Prompt: Copy each line in the data that includes the word "appear".

Information supplied:

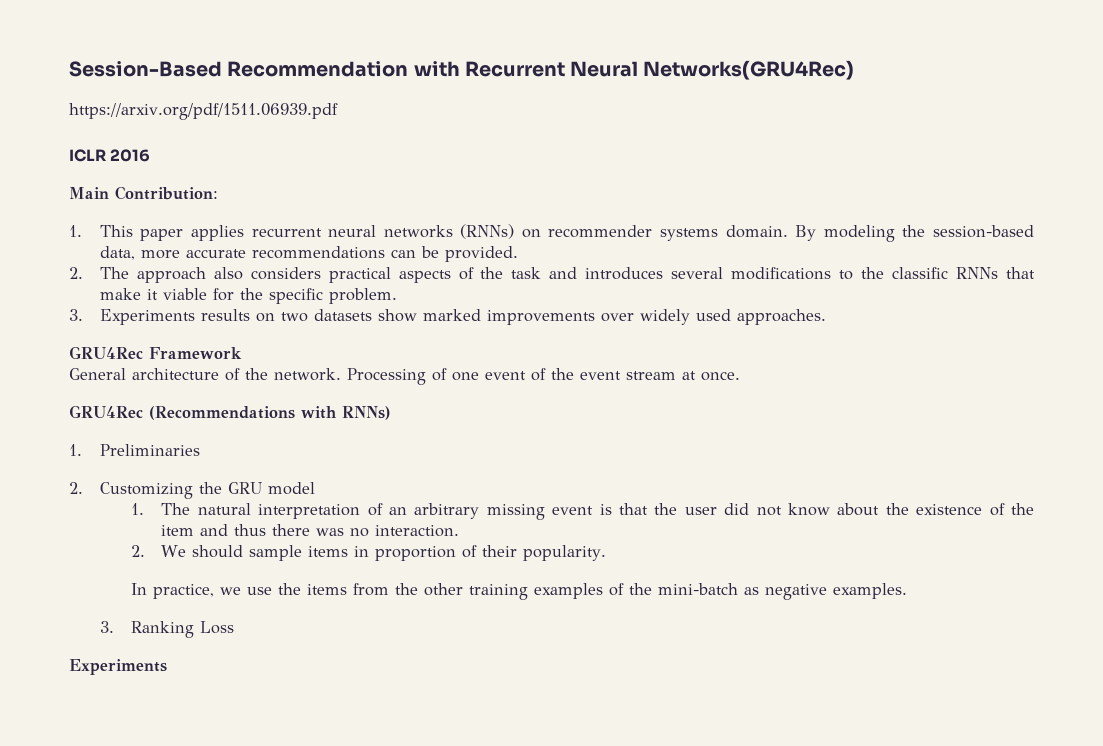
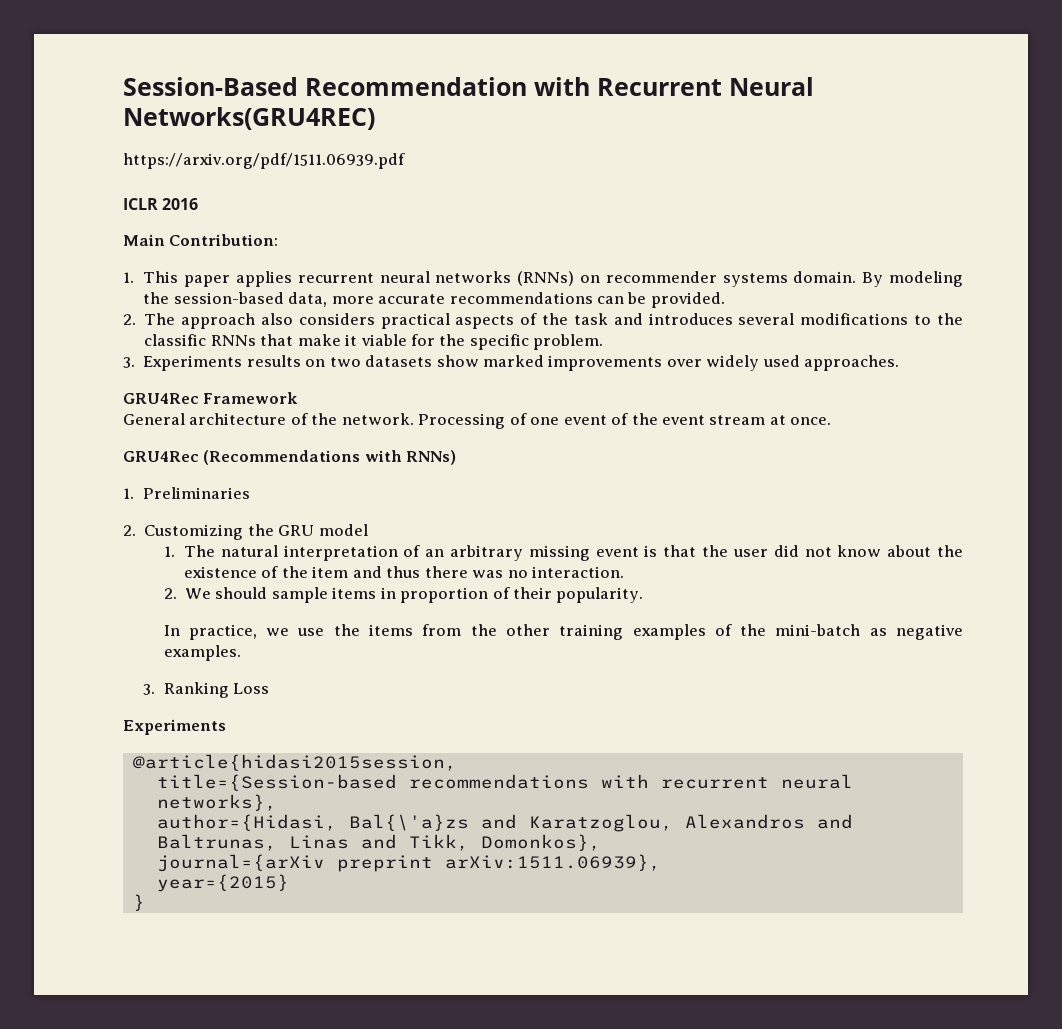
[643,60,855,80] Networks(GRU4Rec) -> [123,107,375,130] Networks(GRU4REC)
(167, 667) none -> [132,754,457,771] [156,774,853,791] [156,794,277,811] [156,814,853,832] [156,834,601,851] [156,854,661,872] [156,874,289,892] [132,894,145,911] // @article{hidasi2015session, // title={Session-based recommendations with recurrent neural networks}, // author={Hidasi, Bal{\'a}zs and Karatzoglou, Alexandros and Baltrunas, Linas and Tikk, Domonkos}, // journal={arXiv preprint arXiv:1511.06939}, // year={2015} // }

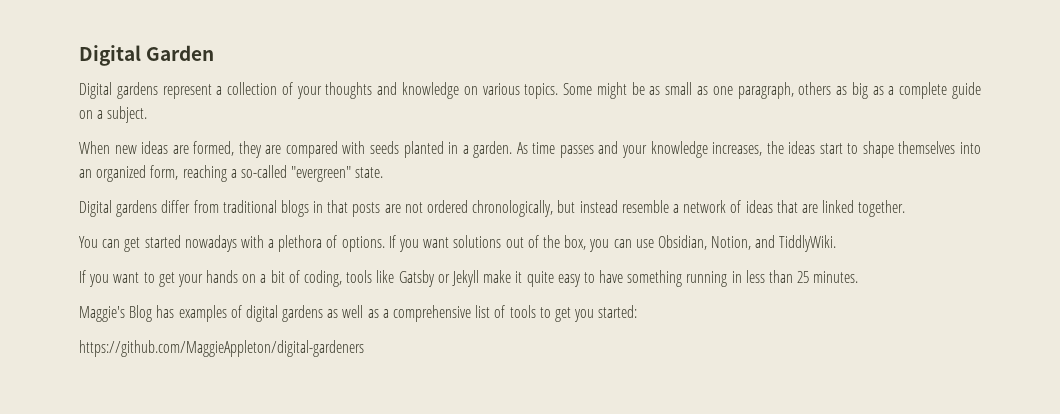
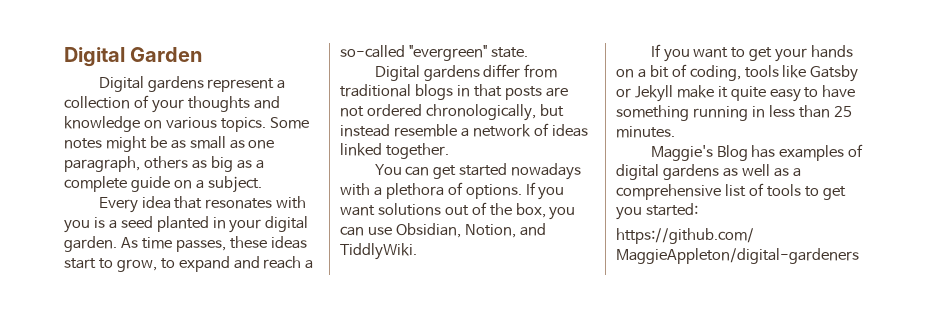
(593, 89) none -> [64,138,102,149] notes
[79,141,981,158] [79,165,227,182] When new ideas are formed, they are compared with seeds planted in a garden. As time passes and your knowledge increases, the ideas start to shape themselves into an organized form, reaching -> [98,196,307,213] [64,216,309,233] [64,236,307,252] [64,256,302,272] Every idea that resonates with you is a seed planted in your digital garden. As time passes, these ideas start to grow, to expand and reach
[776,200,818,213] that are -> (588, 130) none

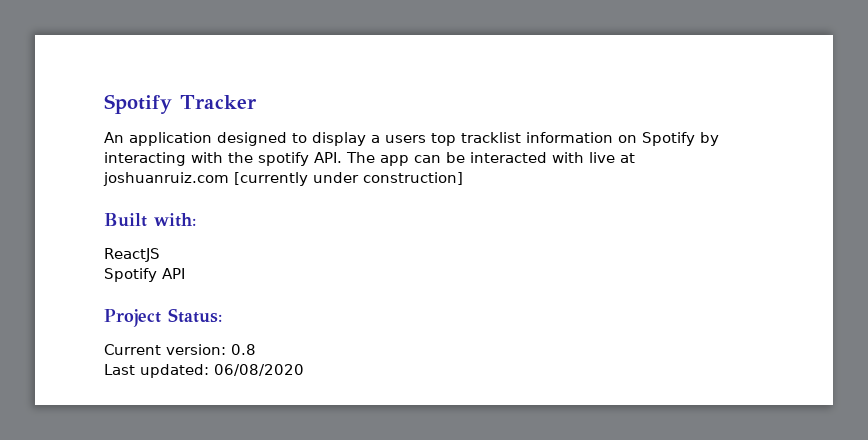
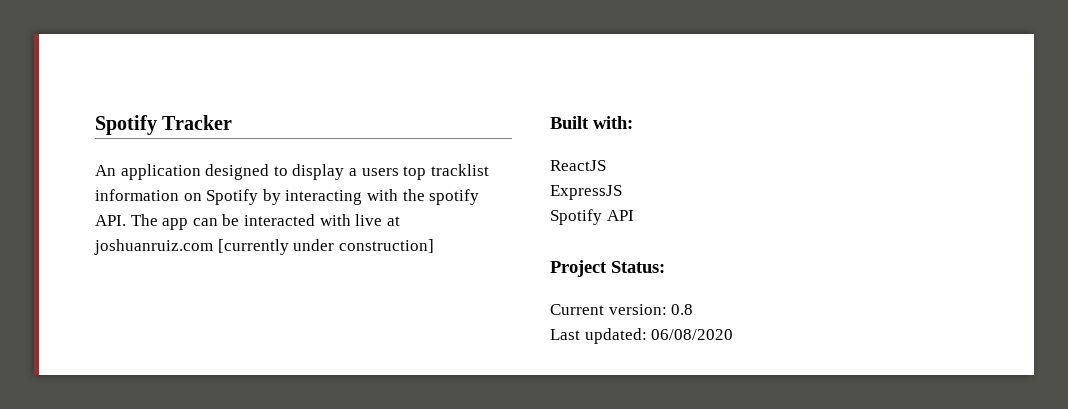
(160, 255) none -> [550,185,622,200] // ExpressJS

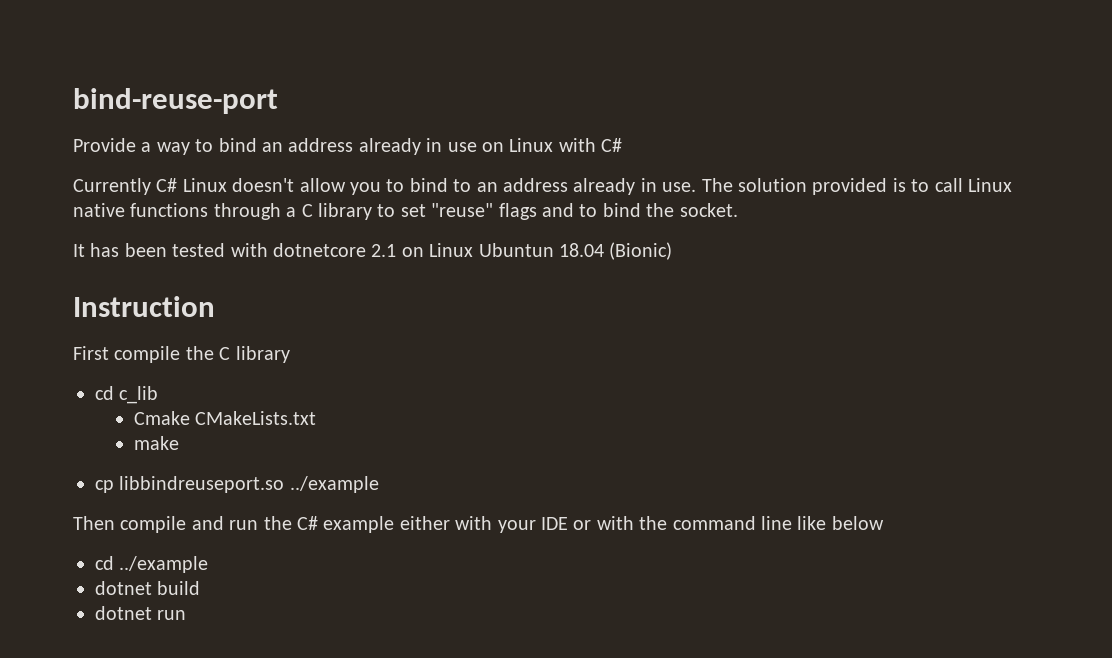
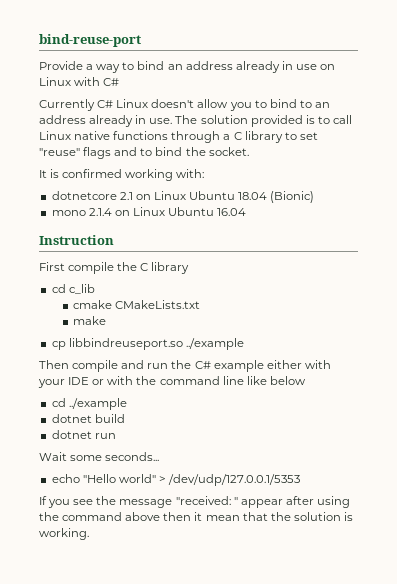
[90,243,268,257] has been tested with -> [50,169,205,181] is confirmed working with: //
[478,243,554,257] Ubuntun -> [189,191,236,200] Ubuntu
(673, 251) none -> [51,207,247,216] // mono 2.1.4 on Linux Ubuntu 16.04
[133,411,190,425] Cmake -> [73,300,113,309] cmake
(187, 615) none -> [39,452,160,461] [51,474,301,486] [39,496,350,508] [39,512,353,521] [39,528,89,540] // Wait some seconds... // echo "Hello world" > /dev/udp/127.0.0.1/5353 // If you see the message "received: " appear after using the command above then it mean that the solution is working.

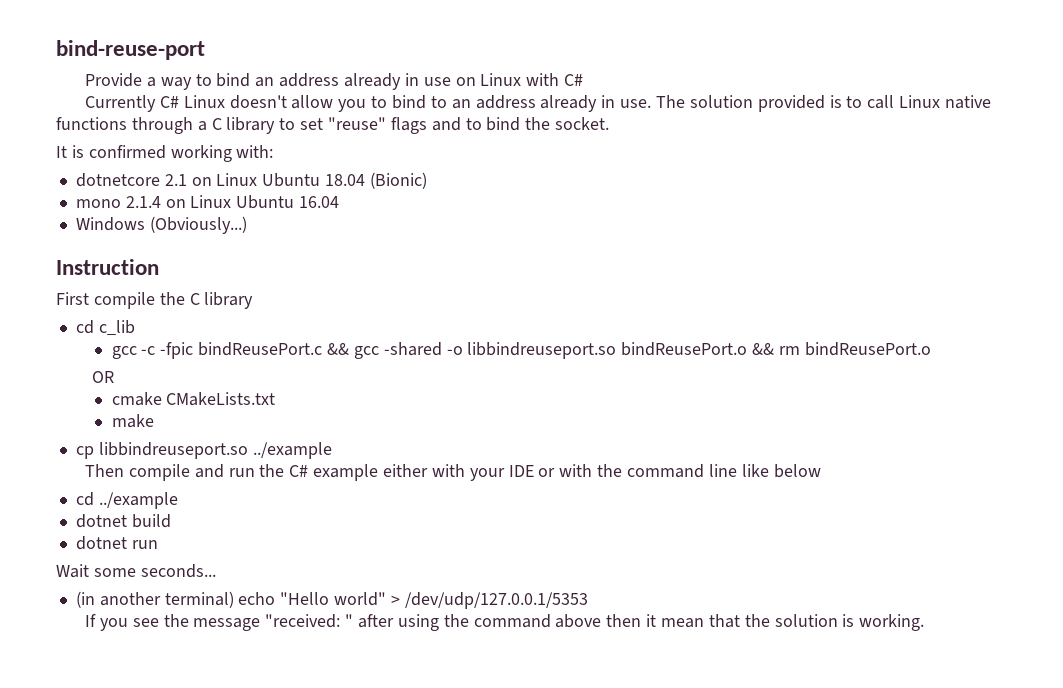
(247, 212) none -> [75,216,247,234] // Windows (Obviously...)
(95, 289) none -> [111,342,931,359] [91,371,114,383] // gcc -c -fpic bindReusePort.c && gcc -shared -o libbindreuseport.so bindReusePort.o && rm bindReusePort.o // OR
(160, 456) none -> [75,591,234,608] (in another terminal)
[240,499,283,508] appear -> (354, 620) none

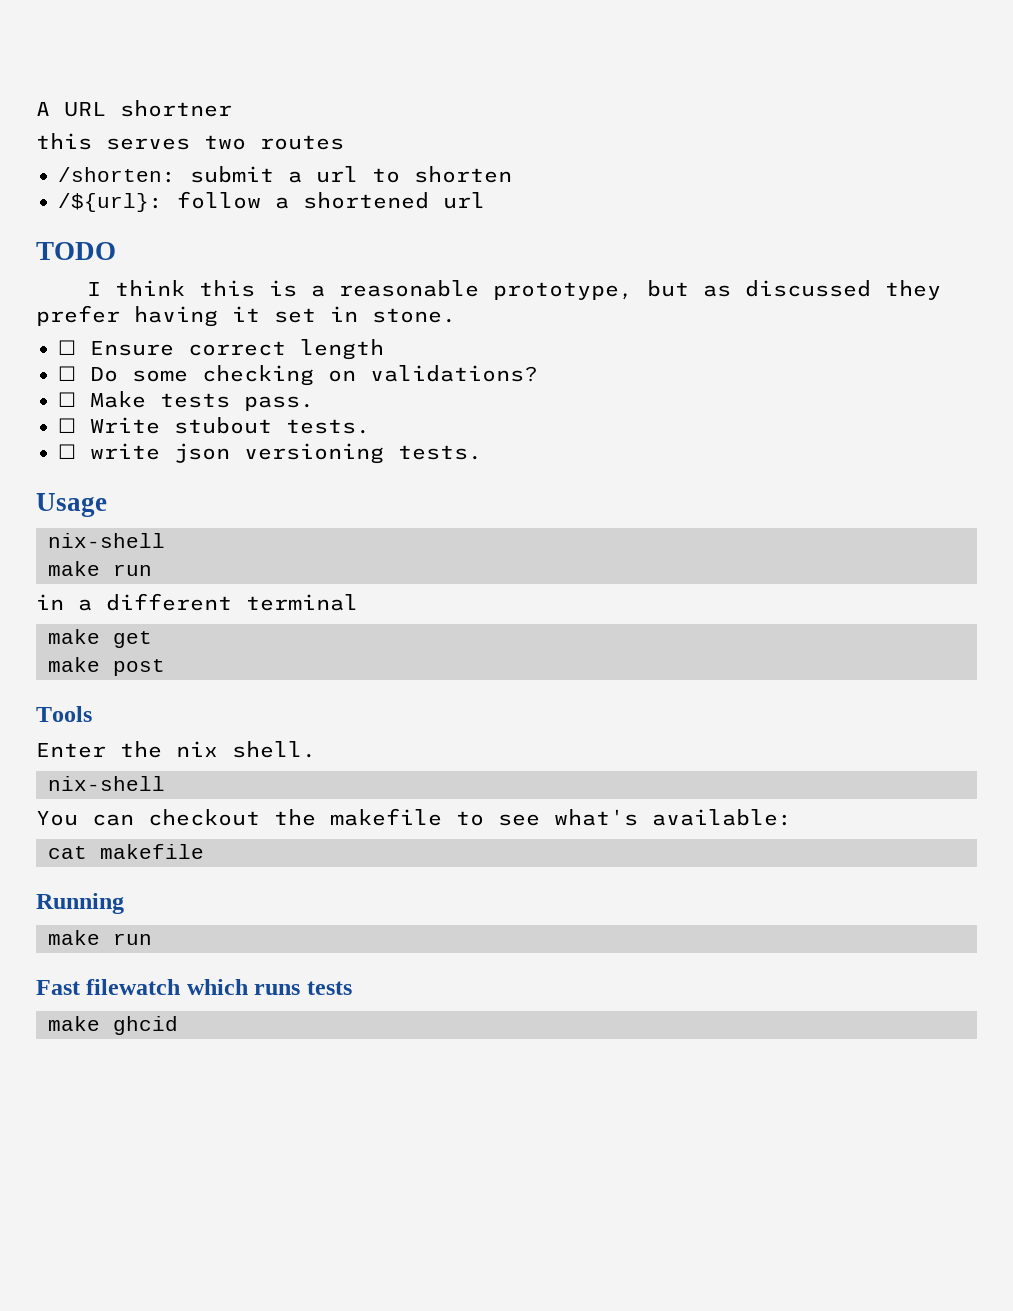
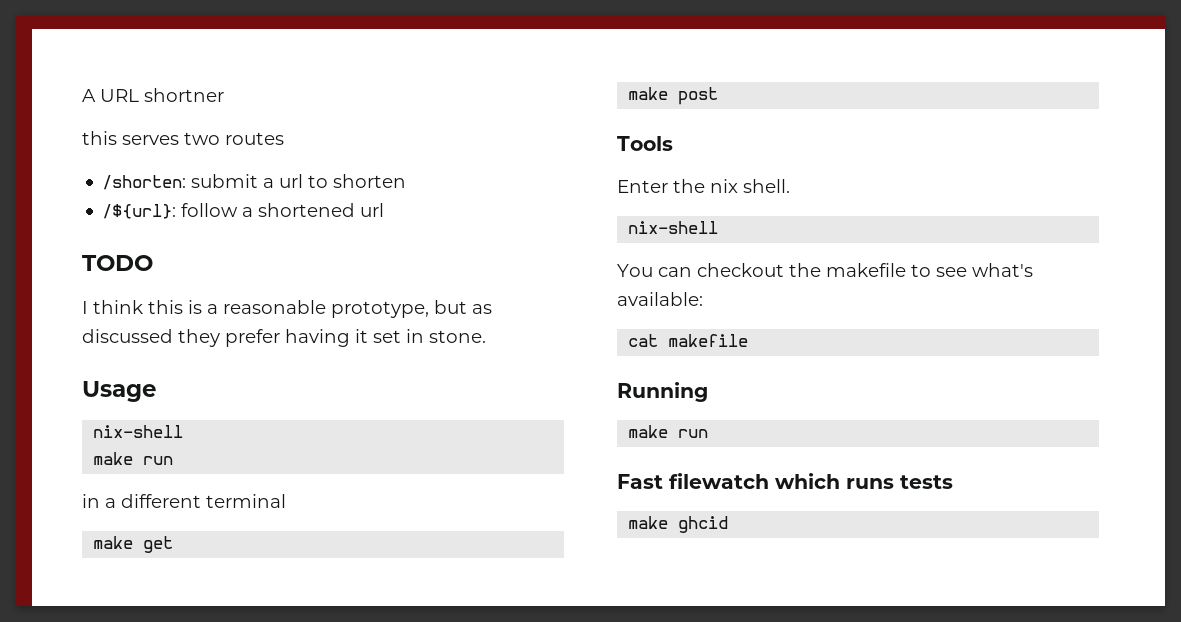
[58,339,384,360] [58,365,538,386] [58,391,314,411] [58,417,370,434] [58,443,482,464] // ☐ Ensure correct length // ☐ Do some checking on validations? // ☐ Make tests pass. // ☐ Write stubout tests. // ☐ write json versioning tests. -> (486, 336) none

Answer section:
(187, 615) none -> [39,452,160,461] [51,474,301,486] [39,496,350,508] [39,512,353,521] [39,528,89,540] // Wait some seconds... // echo "Hello world" > /dev/udp/127.0.0.1/5353 // If you see the message "received: " appear after using the command above then it mean that the solution is working.
[240,499,283,508] appear -> (354, 620) none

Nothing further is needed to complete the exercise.